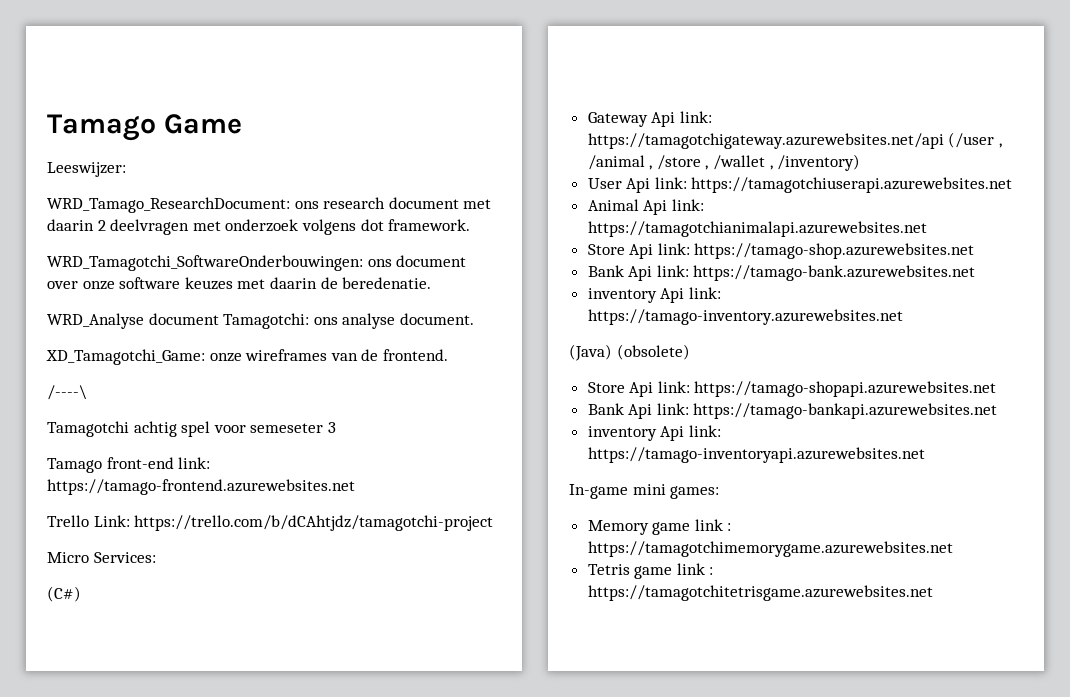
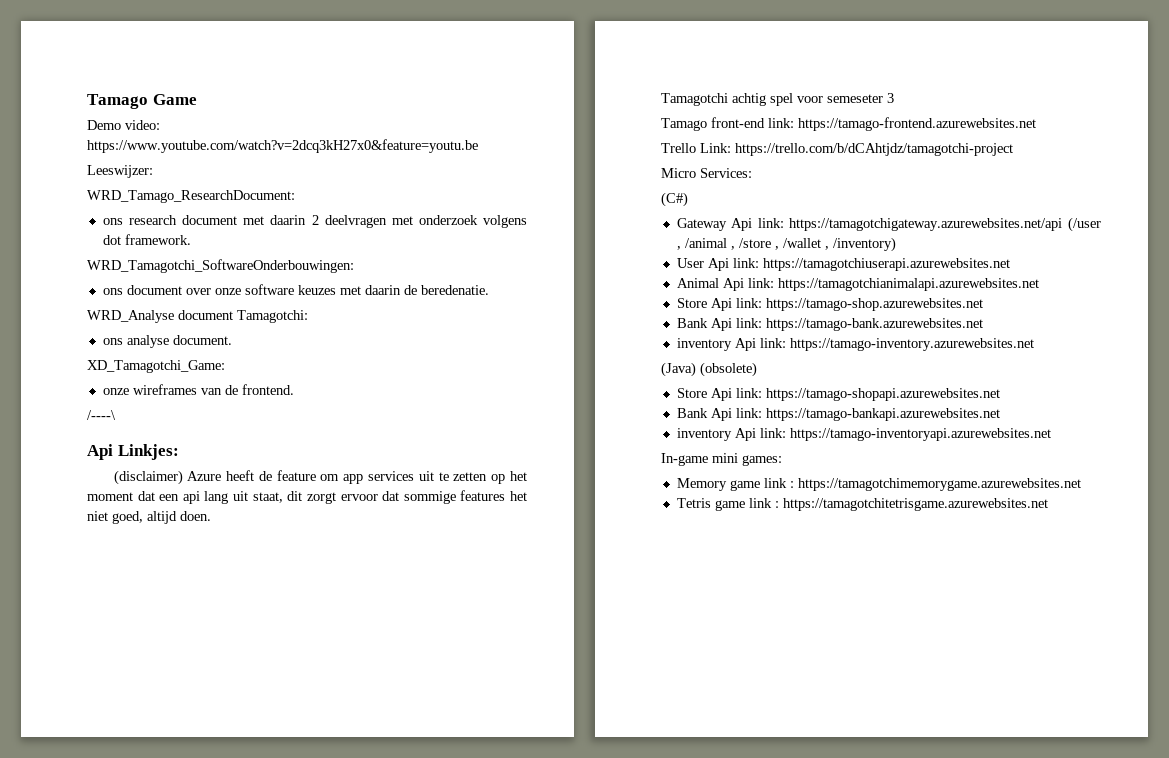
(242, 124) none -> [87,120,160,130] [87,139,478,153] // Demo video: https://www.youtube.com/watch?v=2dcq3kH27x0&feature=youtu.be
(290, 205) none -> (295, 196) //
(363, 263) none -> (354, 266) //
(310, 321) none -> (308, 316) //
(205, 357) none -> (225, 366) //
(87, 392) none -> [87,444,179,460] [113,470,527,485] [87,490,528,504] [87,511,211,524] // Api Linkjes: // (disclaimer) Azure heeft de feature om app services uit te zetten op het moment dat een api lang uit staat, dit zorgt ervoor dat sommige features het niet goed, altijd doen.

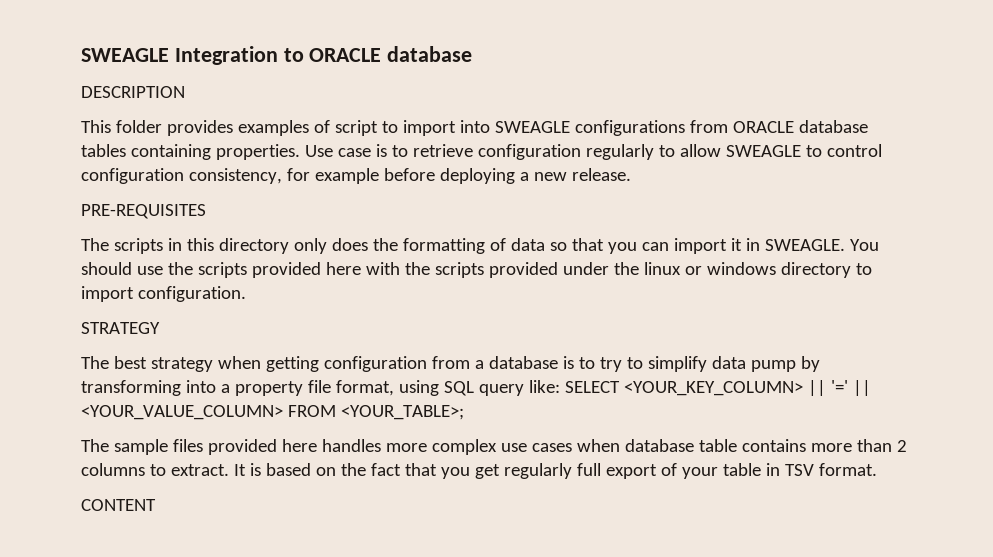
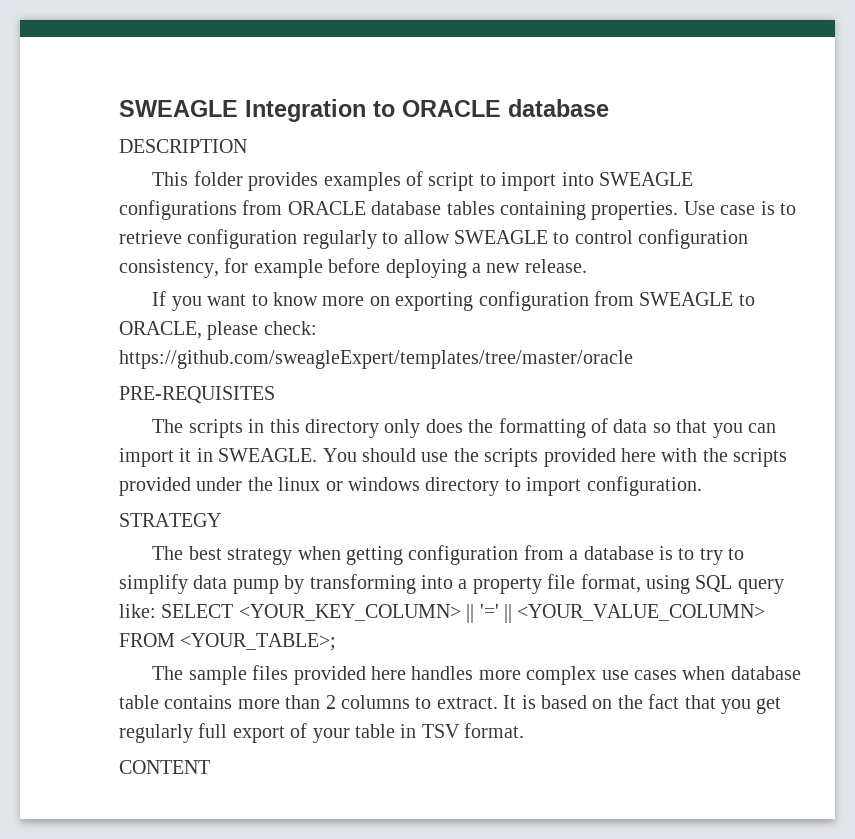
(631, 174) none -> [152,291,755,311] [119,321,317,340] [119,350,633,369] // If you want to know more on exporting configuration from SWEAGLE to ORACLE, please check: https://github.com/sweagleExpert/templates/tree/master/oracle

EXERCISE BRIEF >> Each line containing the word "feature" must be pulled from the listing and copied.

PROBLEM SOLUTION >>
(242, 124) none -> [87,120,160,130] [87,139,478,153] // Demo video: https://www.youtube.com/watch?v=2dcq3kH27x0&feature=youtu.be
(87, 392) none -> [87,444,179,460] [113,470,527,485] [87,490,528,504] [87,511,211,524] // Api Linkjes: // (disclaimer) Azure heeft de feature om app services uit te zetten op het moment dat een api lang uit staat, dit zorgt ervoor dat sommige features het niet goed, altijd doen.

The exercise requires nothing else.